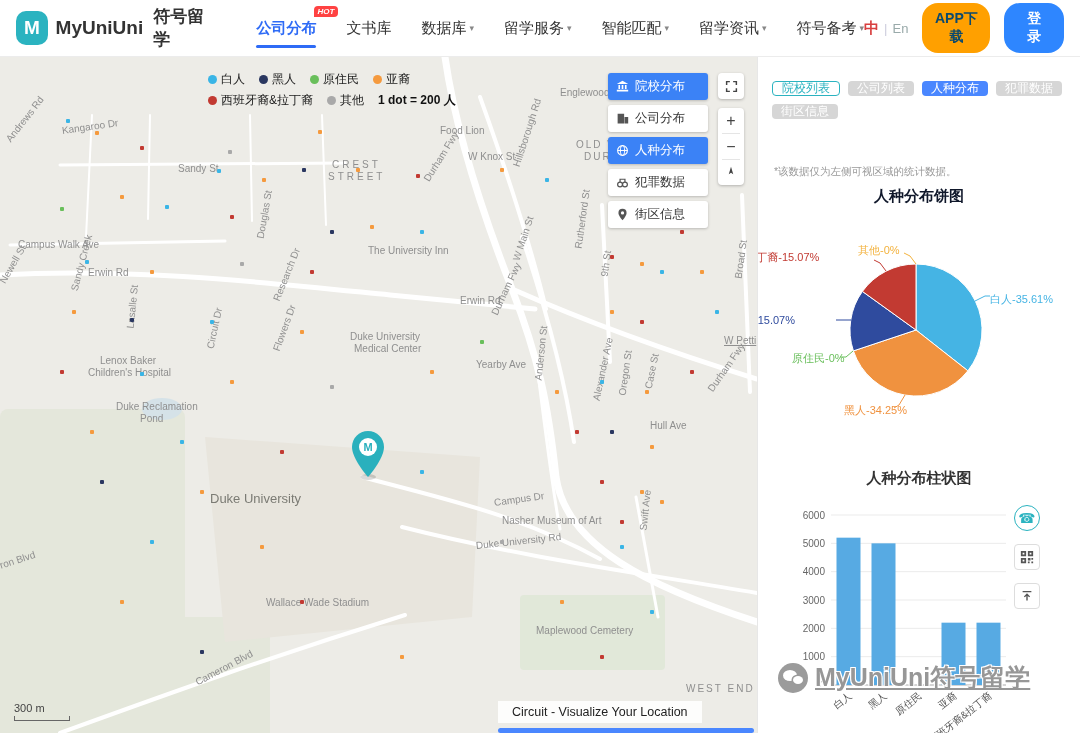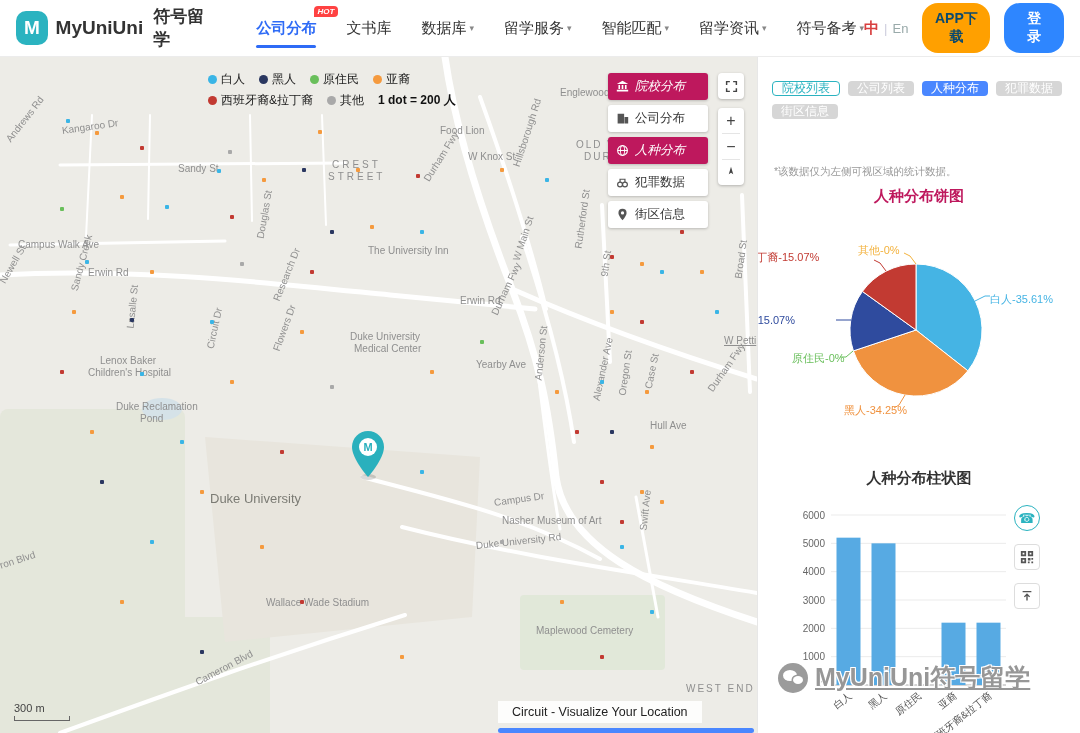--- a/index.html
+++ b/index.html
@@ -53,21 +53,21 @@
   .legend { position:absolute; left:208px; top:12px; z-index:10; }
   .legend-row { display:flex; gap:14px; align-items:center; height:21px; }
   .legend-item { font-size:12px; color:#222; display:flex; align-items:center; }
   .legend-dot { width:9px; height:9px; border-radius:50%; display:inline-block; margin-right:4px; }
   .legend-note { font-size:12px; font-weight:bold; color:#111; }
 
   .layer-menu { position:absolute; left:608px; top:16px; z-index:12; display:flex; flex-direction:column; gap:5px; }
   .layer-btn { width:100px; height:27px; background:#fff; border-radius:3px; border:0; cursor:pointer;
                box-shadow:0 1px 3px rgba(0,0,0,.22); display:flex; align-items:center; gap:6px;
                padding:0 8px; font-size:12.5px; color:#333; font-family:inherit; }
-  .layer-btn.active { background:#be185d; color:#fff;font-style:italic; }
+  .layer-btn.active { background:#3b82f6; color:#fff; }
   .layer-btn svg { width:13px; height:13px; flex:none; }
 
   .map-controls { position:absolute; left:718px; top:16px; z-index:12; display:flex;
                   flex-direction:column; gap:9px; align-items:center; }
   .ctrl { width:26px; height:26px; background:#fff; border-radius:4px; border:0; cursor:pointer;
           box-shadow:0 1px 3px rgba(0,0,0,.25); display:flex; align-items:center; justify-content:center; color:#444; }
   .zoom-group { width:26px; background:#fff; border-radius:4px; box-shadow:0 1px 3px rgba(0,0,0,.25);
           display:flex; flex-direction:column; }
   .zoom-btn { height:25px; border:0; background:transparent; font-size:16px; color:#444; cursor:pointer; }
   .zoom-divider { height:1px; background:#e5e5e5; margin:0 4px; }
@@ -85,21 +85,21 @@
            border-left:1px solid #e7e7e7; overflow:hidden; }
   .tabs { position:absolute; left:14px; top:24px; width:296px; display:flex; flex-wrap:wrap;
           gap:8px 8px; z-index:5; }
   .chip { height:15px; padding:0 9px; border-radius:4px; font-size:12px; display:flex; align-items:center;
           cursor:pointer; border:0; font-family:inherit; white-space:nowrap; }
   .chip.outline { border:1px solid #2bb3c0; color:#2bb3c0; background:#fff; }
   .chip.gray { background:#d6d6d6; color:#fff; }
   .chip.blue { background:#4a87ff; color:#fff; }
   .panel-note { position:absolute; left:16px; top:108px; font-size:10.5px; color:#999; }
   .pie-title { position:absolute; left:0; right:0; top:130px; text-align:center; font-size:15px;
-               font-weight:bold; color:#be185d; }
+               font-weight:bold; color:#0f172a; }
   #pie-svg { position:absolute; left:0; top:175px; z-index:2; }
   .pie-label { position:absolute; font-size:11px; white-space:nowrap; z-index:3; }
   .bar-title { position:absolute; left:0; right:0; top:412px; text-align:center; font-size:15px;
                font-weight:bold; color:#333; }
   #bar-svg { position:absolute; left:0; top:440px; z-index:2; }
   .side-tools { position:absolute; left:256px; top:448px; display:flex; flex-direction:column;
                 gap:13px; z-index:6; }
   .tool { width:26px; height:26px; background:#fff; border:1px solid #ddd; border-radius:4px;
           display:flex; align-items:center; justify-content:center; cursor:pointer; color:#555; }
   .tool.phone { border-radius:50%; border:1.5px solid #2bb3c0; color:#2bb3c0; font-size:14px; }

- - - - - - -

What to do: In your copy, leave out the pictures and reproduce the material above exactly.

Expected answer:
--- a/index.html
+++ b/index.html
@@ -53,21 +53,21 @@
   .legend { position:absolute; left:208px; top:12px; z-index:10; }
   .legend-row { display:flex; gap:14px; align-items:center; height:21px; }
   .legend-item { font-size:12px; color:#222; display:flex; align-items:center; }
   .legend-dot { width:9px; height:9px; border-radius:50%; display:inline-block; margin-right:4px; }
   .legend-note { font-size:12px; font-weight:bold; color:#111; }
 
   .layer-menu { position:absolute; left:608px; top:16px; z-index:12; display:flex; flex-direction:column; gap:5px; }
   .layer-btn { width:100px; height:27px; background:#fff; border-radius:3px; border:0; cursor:pointer;
                box-shadow:0 1px 3px rgba(0,0,0,.22); display:flex; align-items:center; gap:6px;
                padding:0 8px; font-size:12.5px; color:#333; font-family:inherit; }
-  .layer-btn.active { background:#be185d; color:#fff;font-style:italic; }
+  .layer-btn.active { background:#3b82f6; color:#fff; }
   .layer-btn svg { width:13px; height:13px; flex:none; }
 
   .map-controls { position:absolute; left:718px; top:16px; z-index:12; display:flex;
                   flex-direction:column; gap:9px; align-items:center; }
   .ctrl { width:26px; height:26px; background:#fff; border-radius:4px; border:0; cursor:pointer;
           box-shadow:0 1px 3px rgba(0,0,0,.25); display:flex; align-items:center; justify-content:center; color:#444; }
   .zoom-group { width:26px; background:#fff; border-radius:4px; box-shadow:0 1px 3px rgba(0,0,0,.25);
           display:flex; flex-direction:column; }
   .zoom-btn { height:25px; border:0; background:transparent; font-size:16px; color:#444; cursor:pointer; }
   .zoom-divider { height:1px; background:#e5e5e5; margin:0 4px; }
@@ -85,21 +85,21 @@
            border-left:1px solid #e7e7e7; overflow:hidden; }
   .tabs { position:absolute; left:14px; top:24px; width:296px; display:flex; flex-wrap:wrap;
           gap:8px 8px; z-index:5; }
   .chip { height:15px; padding:0 9px; border-radius:4px; font-size:12px; display:flex; align-items:center;
           cursor:pointer; border:0; font-family:inherit; white-space:nowrap; }
   .chip.outline { border:1px solid #2bb3c0; color:#2bb3c0; background:#fff; }
   .chip.gray { background:#d6d6d6; color:#fff; }
   .chip.blue { background:#4a87ff; color:#fff; }
   .panel-note { position:absolute; left:16px; top:108px; font-size:10.5px; color:#999; }
   .pie-title { position:absolute; left:0; right:0; top:130px; text-align:center; font-size:15px;
-               font-weight:bold; color:#be185d; }
+               font-weight:bold; color:#0f172a; }
   #pie-svg { position:absolute; left:0; top:175px; z-index:2; }
   .pie-label { position:absolute; font-size:11px; white-space:nowrap; z-index:3; }
   .bar-title { position:absolute; left:0; right:0; top:412px; text-align:center; font-size:15px;
                font-weight:bold; color:#333; }
   #bar-svg { position:absolute; left:0; top:440px; z-index:2; }
   .side-tools { position:absolute; left:256px; top:448px; display:flex; flex-direction:column;
                 gap:13px; z-index:6; }
   .tool { width:26px; height:26px; background:#fff; border:1px solid #ddd; border-radius:4px;
           display:flex; align-items:center; justify-content:center; cursor:pointer; color:#555; }
   .tool.phone { border-radius:50%; border:1.5px solid #2bb3c0; color:#2bb3c0; font-size:14px; }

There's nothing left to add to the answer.